After Isa learned of the default judgment entered against him through an earnings withholding
order, Isa retained an attorney and successfully challenged the proof of service. Isa Decl. ¶¶ 5, 10.
Isa’s default judgment was set aside. Isa Decl. ¶ 10.
On August 1, 2011, Railey completed and signed a proof of service of summons attesting
that he successfully served Plaintiff Spies by substitute service. ECF No. 50-11. According to
Spies, Spies never received service because since November 2010 Spies had not lived at the
address referenced on Railey’s completed proof of service document. ECF No. 50-4 (Spies Decl.)
¶¶ 8, 9. Spies stated that to the best of his knowledge, no one was living at the address where
Railey purportedly served Spies at the time that Railey documented serving Spies. Id. ¶ 9. Spies
first learned of the default judgment entered against him when an employee of Nelson & Kennard
wrote him a letter stating that the firm had obtained a judgment against him. Id. ¶ 5.

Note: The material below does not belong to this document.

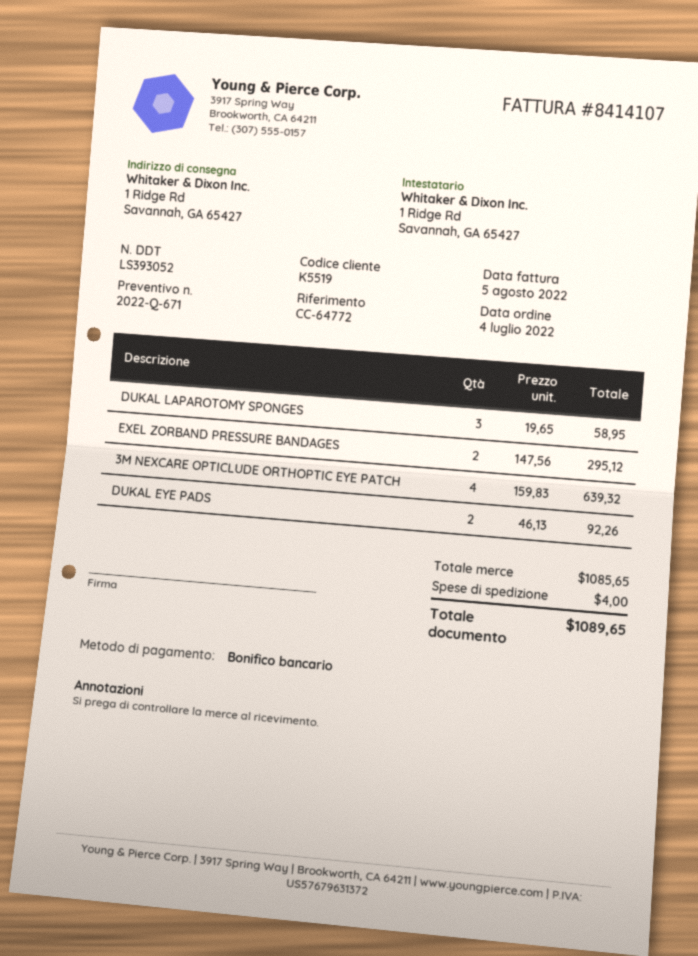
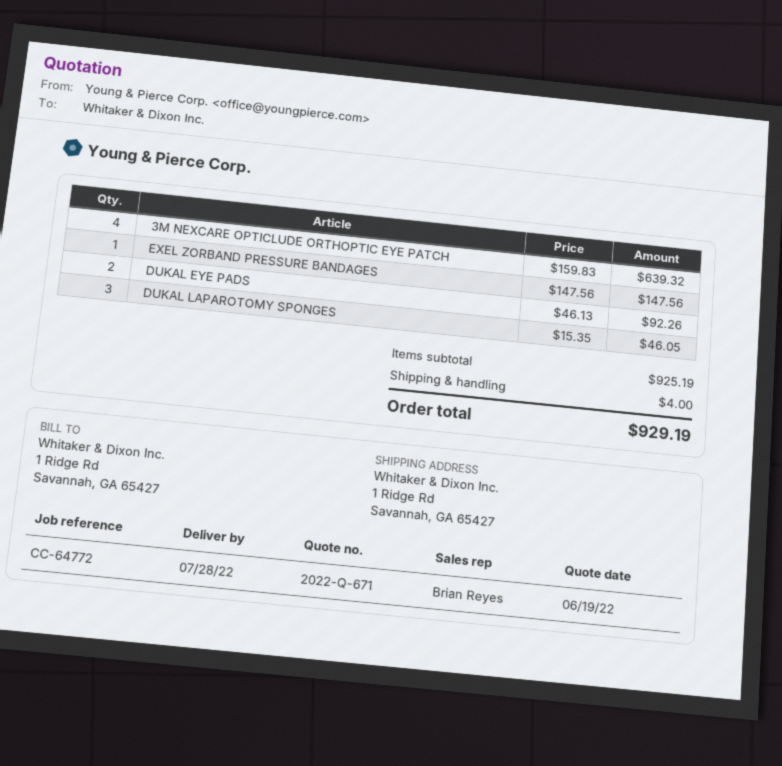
DUKAL LAPAROTOMY SPONGES: 3 x 19.65 = 58.95 -> 3 x 15.35 = 46.05
EXEL ZORBAND PRESSURE BANDAGES: 2 x 147.56 = 295.12 -> 1 x 147.56 = 147.56
subtotal: 1085.65 -> 925.19
total: 1089.65 -> 929.19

Defendant NLFS is a California corporation that provides court filing and service of
process services. ECF No. 55 (Godshall Decl.) ¶ 25-27. NLFS clients include law firms
specializing in consumer debt collection. Id. NLFS hires registered process servers as independent
contractors, and entrusts them with serving process in accordance with the specifications of
NLFS’s clients. Id. ¶¶ 28, 37. NLFS’s clients supply instructions, the summons, the defendant’s
address, and the complaint. Id. ¶ 37. NLFS files the lawsuit and uses its contracted process servers
to attempt to serve process in accordance with the client’s instructions. Id.
Defendant Nationwide Legal, LLC (“Nationwide Legal”) provides law firms with “attorney
support services” including filing legal documents, service of process, messenger services, and
assistance in document production. ECF No. 54 (Ektefaie Decl.) ¶ 9.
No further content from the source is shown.